I rottamatori del New York Times e il caso Thompson
Tanti e tali sono i risvolti che rischia di portarsi appresso l'affaire Jimmy Savile - l'ex conduttore storico della BBC (scomparso lo scorso anno) in odor di abusi e di pedofilia recidiva sulla cui presunta copertura omertosa da parte dei vertici del broadcaster è in corso una seria e vasta indagine - che da qualche giorno uno di questi è sbarcato prepotentemente oltreoceano.
Tanti e tali sono i risvolti che rischia di portarsi appresso l'affaire Jimmy Savile - l'ex conduttore storico della BBC (scomparso lo scorso anno) in odor di abusi e di pedofilia recidiva sulla cui presunta copertura omertosa da parte dei vertici del broadcaster è in corso una seria e vasta indagine - che da qualche giorno uno di questi è sbarcato prepotentemente oltreoceano. E lo ha fatto aprendo una piccola grande crepatura nella granitica struttura di un altro colosso del mondo dei media con la schiena dritta e la M maiuscola, il New York Times, dalle cui colonne digitali martedì scorso Margareth Sullivan, il public editor del giornale, ha sollevato il seguente quesito: dello scandalo della BBC sappiamo molto vista la copertura che ne sta dando il nostro ufficio di Londra, ma non sarebbe forse il caso di farsi più aggressivi e di approfondire i vari "non ero a conoscenza davvero di nulla" dell'allora capo della tv inglese Mark Thompson, dato che, fino a prova contraria, dal prossimo 12 novembre lo stesso Thompson si insedierà ufficialmente come nuovo Ceo del nostro glorioso giornale? La domanda, vista la delicatezza della vicenda, non è caduta nel vuoto. In un'intervista del giorno dopo ripresa dallo stesso New York Times, Mark Thompson ha dichiarato che è assolutamente corretto che gli vengano chieste spiegazioni in merito da parte del suo imminente datore di lavoro ma che non crede di aver ravvisato nel suo comportamento su questa faccenda nulla che possa inficiare il suo impegno preso con il New York Times.

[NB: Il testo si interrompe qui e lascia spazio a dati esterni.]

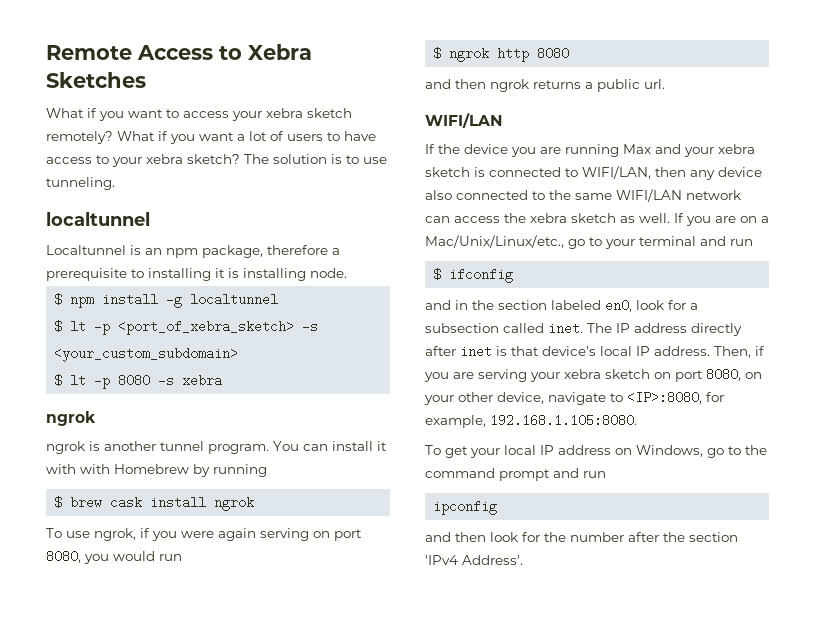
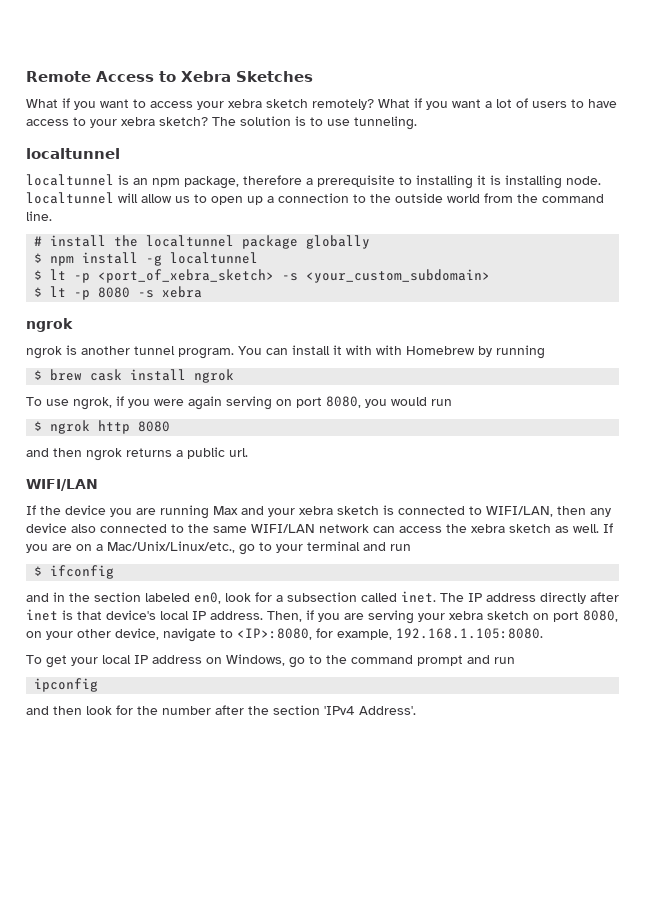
[46,245,126,255] Localtunnel -> [26,174,114,186] localtunnel
(347, 273) none -> [26,192,604,205] [26,211,52,221] [34,235,371,249] localtunnel will allow us to open up a connection to the outside world from the command line. // # install the localtunnel package globally

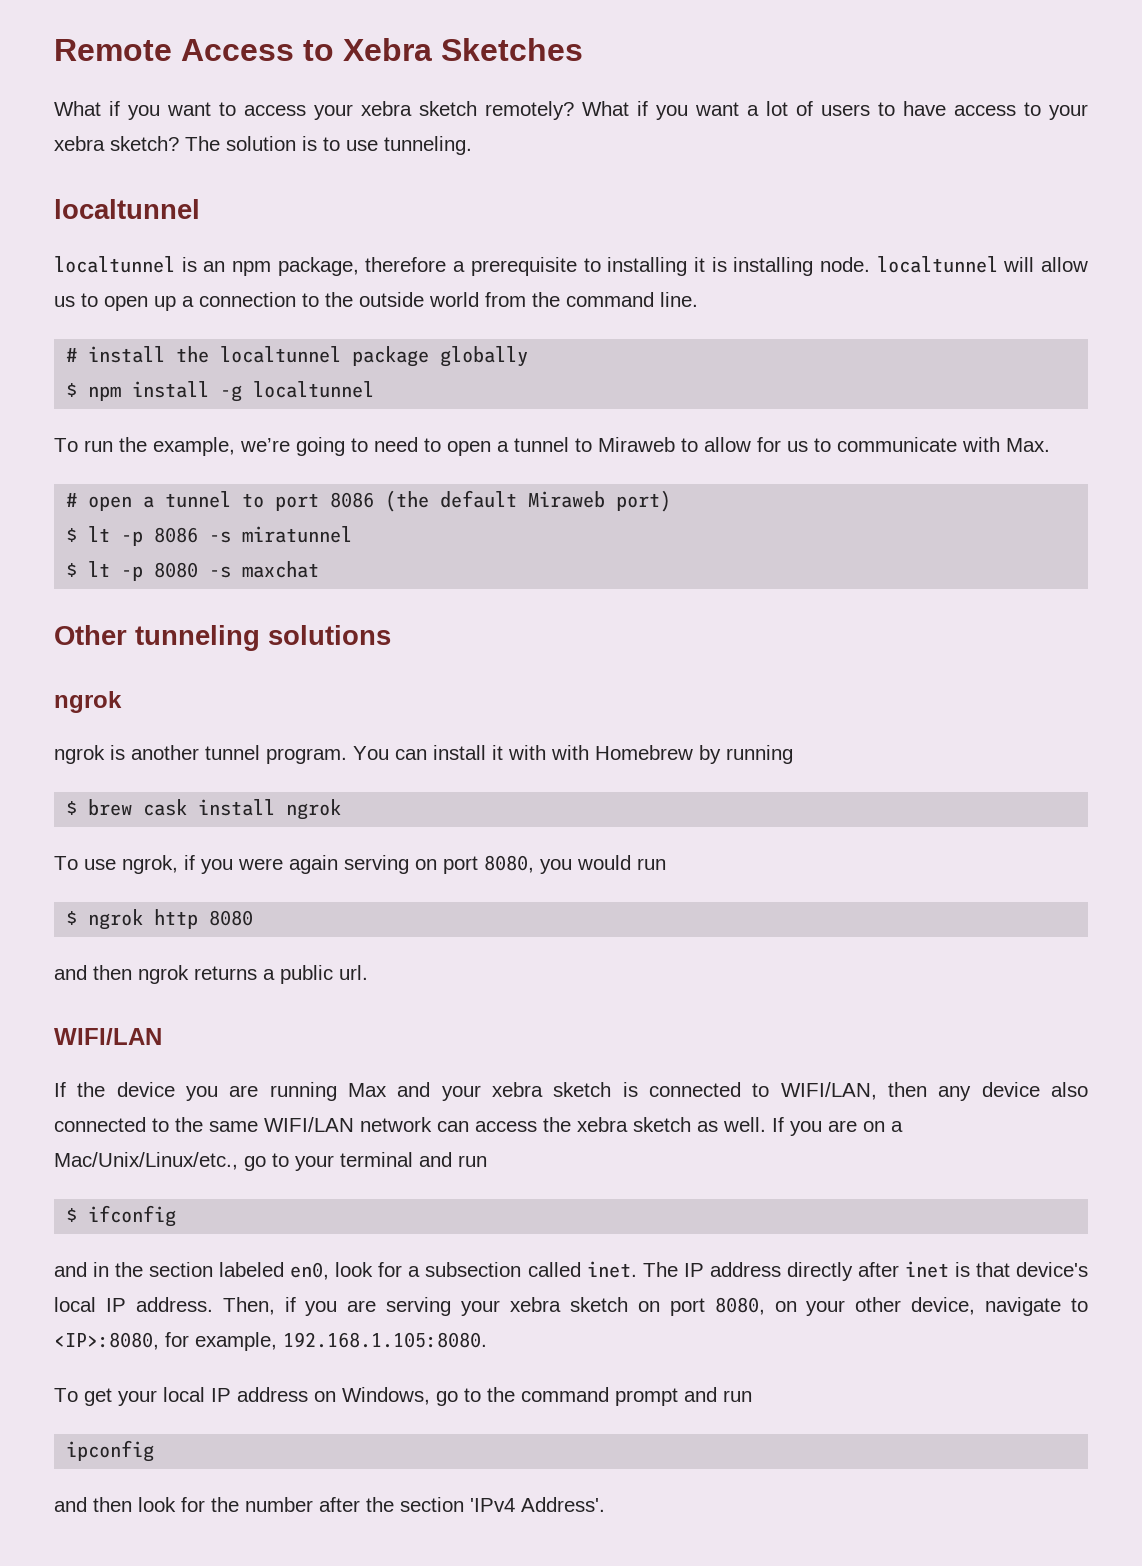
[34,269,491,283] // $ lt -p <port_of_xebra_sketch> -s <your_custom_subdomain> -> [54,437,1050,456] [66,490,672,512] [66,526,353,546] // To run the example, we’re going to need to open a tunnel to Miraweb to allow for us to communicate with Max. // # open a tunnel to port 8086 (the default Miraweb port) // $ lt -p 8086 -s miratunnel
[162,286,203,298] xebra -> [242,561,320,578] [54,625,391,651] maxchat // Other tunneling solutions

In realtà, uno dei punti che ha indebolito la posizione di Thompson, e che probabilmente ha portato Sullivan (che in quanto public editor rappresenta sì i lettori ma che ha anche un canale privilegiato e indipendente con gli umori redazionali) a tirar fuori pubblicamente la faccenda, è stata un'incongruenza abbastanza grossolana nelle sue recenti dichiarazioni. In un primo tempo Thompson aveva infatti sostenuto di non aver mai sentito parlare di nessuna inchiesta giornalistica su Savile in corso d'opera da parte dei giornalisti del programma della BBC Newsnight; in seconda battuta ha dichiarato che in effetti gliene aveva parlato di sfuggita una cronista della trasmissione a un party. Sempre riferendosi a quella conversazione con la giornalista di Newsnight, Thompson ha poi aggiunto in una dichiarazione riportata da Reuters: "penso di aver capito che si trattasse di un'inchiesta di natura sessuale ma non ne sono così sicuro. Di sicuro non ero a conoscenza che si potesse trattare di cose gravissime come la pedofilia e lo stupro e che determinati fatti avrebbero potuto aver avuto luogo in ambienti della BBC. Se questo fosse stato chiaro per me all'epoca avrei senz'altro chiesto di saperne di più, soprattutto in merito al fatto di procedere o meno con la messa in onda dell'inchiesta".
Il board del New York Times ha comunque ribadito la sua fiducia in Thompson confermando di reputarlo la persona ideale per la guida del futuro del giornale e, tramite la vice-presidente della comunicazione corporate Eileen Murphy, ha fatto sapere che "il public editor è una voce indipendente e fa il suo lavoro. Non è nostra abitudine commentare i suoi articoli". Tutto risolto quindi? Non proprio. Lo dimostra una dichiarazione allo stesso New York Times di Douglas Arthur, analista finanziario con interessi nel giornale di Sulzberger, il quale suggerisce di aspettare che Thompson sia chiamato dal parlamento inglese a riferire in merito alla vicenda, prima di confermarlo o meno nel ruolo per il quale era stato designato. E l'impressione generale è che da quelle parti non sia l'unico a pensarla così.